▶ **Brief**:
Every line from the one that includes "background: #bef264 ->" to the end of the entries should be written out exactly, with the first and last included.

=== Input material ===

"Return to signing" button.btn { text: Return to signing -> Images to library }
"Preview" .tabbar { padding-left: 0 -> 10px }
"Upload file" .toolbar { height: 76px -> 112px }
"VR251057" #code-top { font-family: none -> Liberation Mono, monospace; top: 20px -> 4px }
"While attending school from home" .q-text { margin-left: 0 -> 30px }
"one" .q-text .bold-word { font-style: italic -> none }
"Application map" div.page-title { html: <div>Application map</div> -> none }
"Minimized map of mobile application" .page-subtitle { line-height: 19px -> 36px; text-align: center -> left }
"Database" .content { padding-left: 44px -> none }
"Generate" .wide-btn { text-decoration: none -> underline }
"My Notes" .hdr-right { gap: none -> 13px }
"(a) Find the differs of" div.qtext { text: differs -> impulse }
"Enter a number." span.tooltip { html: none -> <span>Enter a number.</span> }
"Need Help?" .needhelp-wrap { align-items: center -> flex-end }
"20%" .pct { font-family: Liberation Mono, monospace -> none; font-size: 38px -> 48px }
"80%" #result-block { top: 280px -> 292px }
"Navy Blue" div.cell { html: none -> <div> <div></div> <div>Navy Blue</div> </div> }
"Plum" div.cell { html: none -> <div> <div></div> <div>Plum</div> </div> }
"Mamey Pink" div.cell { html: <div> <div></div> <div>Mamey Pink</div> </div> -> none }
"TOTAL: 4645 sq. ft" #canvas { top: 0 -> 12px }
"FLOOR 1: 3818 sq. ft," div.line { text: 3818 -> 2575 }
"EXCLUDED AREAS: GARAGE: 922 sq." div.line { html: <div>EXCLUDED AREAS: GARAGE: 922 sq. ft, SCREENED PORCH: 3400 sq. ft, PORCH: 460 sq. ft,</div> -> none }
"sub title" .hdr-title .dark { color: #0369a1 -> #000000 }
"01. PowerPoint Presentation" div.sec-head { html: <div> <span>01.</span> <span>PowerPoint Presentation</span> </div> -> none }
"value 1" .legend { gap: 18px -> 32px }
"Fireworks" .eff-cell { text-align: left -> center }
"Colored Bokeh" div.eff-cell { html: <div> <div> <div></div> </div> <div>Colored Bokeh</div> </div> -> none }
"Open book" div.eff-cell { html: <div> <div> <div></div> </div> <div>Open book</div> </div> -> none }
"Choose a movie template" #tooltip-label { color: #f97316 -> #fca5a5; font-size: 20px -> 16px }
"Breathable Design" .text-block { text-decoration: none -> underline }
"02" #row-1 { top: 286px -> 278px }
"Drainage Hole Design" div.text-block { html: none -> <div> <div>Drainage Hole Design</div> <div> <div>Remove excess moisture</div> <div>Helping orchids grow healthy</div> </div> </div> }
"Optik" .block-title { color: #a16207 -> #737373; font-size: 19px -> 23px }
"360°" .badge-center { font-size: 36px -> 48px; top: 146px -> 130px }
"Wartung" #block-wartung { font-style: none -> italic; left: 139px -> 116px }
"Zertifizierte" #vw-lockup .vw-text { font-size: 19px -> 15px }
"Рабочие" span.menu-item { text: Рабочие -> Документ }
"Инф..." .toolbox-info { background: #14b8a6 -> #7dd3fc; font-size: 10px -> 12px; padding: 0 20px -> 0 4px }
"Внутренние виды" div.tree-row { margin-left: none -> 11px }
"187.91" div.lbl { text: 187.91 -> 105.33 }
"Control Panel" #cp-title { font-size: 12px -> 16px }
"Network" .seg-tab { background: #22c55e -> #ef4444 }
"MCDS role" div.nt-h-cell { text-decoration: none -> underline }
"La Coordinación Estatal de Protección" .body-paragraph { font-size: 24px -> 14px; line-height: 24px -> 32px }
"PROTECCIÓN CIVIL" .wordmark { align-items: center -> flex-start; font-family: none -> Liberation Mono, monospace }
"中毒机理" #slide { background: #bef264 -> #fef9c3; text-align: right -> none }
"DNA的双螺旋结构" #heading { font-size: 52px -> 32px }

===

▶ **Response**:
"中毒机理" #slide { background: #bef264 -> #fef9c3; text-align: right -> none }
"DNA的双螺旋结构" #heading { font-size: 52px -> 32px }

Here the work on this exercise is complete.